___ The data

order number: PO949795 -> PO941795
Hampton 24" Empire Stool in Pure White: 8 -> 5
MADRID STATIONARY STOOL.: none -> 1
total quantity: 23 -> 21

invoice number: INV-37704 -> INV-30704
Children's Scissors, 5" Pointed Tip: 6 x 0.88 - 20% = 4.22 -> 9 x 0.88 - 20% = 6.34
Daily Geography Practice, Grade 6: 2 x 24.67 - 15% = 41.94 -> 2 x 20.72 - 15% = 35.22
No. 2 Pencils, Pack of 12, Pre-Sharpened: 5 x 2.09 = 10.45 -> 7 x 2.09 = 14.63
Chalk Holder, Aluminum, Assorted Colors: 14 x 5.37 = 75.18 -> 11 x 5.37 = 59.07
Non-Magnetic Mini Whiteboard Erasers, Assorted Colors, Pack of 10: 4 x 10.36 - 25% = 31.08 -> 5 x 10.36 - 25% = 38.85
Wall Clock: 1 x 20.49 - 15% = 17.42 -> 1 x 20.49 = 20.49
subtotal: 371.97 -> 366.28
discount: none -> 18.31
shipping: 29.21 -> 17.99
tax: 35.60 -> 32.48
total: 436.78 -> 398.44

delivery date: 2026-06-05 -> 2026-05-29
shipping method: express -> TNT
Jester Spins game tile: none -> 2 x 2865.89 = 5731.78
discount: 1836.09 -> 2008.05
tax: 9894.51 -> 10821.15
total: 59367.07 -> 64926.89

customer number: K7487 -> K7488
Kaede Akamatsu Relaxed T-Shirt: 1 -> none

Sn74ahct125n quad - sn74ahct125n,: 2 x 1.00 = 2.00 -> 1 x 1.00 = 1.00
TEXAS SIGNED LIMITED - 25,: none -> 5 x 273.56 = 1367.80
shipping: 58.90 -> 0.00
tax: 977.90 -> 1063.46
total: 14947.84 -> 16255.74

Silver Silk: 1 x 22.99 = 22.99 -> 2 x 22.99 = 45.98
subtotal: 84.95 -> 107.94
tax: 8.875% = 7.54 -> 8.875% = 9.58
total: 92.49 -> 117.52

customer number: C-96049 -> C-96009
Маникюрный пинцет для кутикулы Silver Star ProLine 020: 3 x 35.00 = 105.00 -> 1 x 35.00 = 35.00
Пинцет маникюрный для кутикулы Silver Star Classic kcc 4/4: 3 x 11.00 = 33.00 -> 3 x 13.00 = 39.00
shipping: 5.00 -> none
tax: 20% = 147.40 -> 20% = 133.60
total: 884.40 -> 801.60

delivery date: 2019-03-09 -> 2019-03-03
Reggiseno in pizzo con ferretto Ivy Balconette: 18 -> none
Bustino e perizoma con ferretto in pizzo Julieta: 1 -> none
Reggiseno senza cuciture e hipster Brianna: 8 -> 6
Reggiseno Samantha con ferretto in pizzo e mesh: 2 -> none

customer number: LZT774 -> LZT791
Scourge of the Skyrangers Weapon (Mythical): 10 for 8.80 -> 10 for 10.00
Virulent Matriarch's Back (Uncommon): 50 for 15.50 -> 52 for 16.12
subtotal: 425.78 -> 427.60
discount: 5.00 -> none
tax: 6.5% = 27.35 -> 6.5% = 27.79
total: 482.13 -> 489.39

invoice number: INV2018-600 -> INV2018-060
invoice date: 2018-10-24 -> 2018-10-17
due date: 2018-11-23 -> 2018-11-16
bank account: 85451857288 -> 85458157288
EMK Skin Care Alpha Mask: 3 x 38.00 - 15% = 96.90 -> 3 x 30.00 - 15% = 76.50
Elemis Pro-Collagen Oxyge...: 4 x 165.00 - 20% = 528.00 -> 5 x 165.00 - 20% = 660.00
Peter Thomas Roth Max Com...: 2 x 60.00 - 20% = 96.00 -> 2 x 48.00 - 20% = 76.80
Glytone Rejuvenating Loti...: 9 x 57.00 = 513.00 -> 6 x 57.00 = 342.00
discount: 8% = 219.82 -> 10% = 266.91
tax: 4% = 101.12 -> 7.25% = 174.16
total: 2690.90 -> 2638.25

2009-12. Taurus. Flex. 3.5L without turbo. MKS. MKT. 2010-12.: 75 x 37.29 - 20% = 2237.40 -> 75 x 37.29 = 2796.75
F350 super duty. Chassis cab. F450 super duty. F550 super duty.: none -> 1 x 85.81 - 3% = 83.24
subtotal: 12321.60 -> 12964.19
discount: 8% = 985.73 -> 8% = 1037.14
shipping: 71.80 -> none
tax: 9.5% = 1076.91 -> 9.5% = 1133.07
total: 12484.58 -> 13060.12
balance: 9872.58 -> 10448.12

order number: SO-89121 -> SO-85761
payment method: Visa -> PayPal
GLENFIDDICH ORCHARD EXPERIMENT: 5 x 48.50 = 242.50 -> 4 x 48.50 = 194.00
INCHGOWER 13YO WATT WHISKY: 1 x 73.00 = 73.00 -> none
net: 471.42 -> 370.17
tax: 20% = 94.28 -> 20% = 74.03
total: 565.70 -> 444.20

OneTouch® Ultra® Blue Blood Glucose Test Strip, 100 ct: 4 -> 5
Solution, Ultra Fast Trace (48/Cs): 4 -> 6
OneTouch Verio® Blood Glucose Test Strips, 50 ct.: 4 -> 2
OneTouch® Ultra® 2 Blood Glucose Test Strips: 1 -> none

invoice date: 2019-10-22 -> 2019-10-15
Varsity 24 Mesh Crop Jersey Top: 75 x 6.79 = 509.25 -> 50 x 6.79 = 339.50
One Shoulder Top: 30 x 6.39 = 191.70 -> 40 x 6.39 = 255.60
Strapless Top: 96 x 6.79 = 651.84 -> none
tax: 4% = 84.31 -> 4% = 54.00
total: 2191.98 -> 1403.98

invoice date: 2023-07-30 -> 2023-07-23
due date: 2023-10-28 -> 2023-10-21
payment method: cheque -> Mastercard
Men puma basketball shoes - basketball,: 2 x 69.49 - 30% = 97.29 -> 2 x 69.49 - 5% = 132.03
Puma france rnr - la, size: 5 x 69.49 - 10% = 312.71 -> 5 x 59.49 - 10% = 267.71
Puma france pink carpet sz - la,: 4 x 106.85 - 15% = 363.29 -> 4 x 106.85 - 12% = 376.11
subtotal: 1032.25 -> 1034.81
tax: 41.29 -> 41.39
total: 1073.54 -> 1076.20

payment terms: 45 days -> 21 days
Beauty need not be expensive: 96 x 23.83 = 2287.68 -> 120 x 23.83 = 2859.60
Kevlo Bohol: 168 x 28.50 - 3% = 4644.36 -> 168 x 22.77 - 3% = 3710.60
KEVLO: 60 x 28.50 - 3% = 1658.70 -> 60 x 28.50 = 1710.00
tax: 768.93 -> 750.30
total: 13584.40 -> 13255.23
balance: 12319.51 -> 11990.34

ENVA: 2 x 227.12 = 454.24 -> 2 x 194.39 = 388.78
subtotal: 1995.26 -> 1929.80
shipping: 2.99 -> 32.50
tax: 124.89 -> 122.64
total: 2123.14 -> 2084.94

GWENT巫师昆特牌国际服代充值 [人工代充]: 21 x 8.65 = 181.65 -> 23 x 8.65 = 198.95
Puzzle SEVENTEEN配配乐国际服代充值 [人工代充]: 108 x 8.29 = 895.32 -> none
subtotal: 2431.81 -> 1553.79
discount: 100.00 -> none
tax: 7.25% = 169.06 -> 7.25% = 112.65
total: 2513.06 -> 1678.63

______

### Exercise details
Up to and including the last line of the records above, print exactly every line from the one that contains "balance: 12319.51 -> 11990.34" onward.

### Response to this exercise
balance: 12319.51 -> 11990.34

ENVA: 2 x 227.12 = 454.24 -> 2 x 194.39 = 388.78
subtotal: 1995.26 -> 1929.80
shipping: 2.99 -> 32.50
tax: 124.89 -> 122.64
total: 2123.14 -> 2084.94

GWENT巫师昆特牌国际服代充值 [人工代充]: 21 x 8.65 = 181.65 -> 23 x 8.65 = 198.95
Puzzle SEVENTEEN配配乐国际服代充值 [人工代充]: 108 x 8.29 = 895.32 -> none
subtotal: 2431.81 -> 1553.79
discount: 100.00 -> none
tax: 7.25% = 169.06 -> 7.25% = 112.65
total: 2513.06 -> 1678.63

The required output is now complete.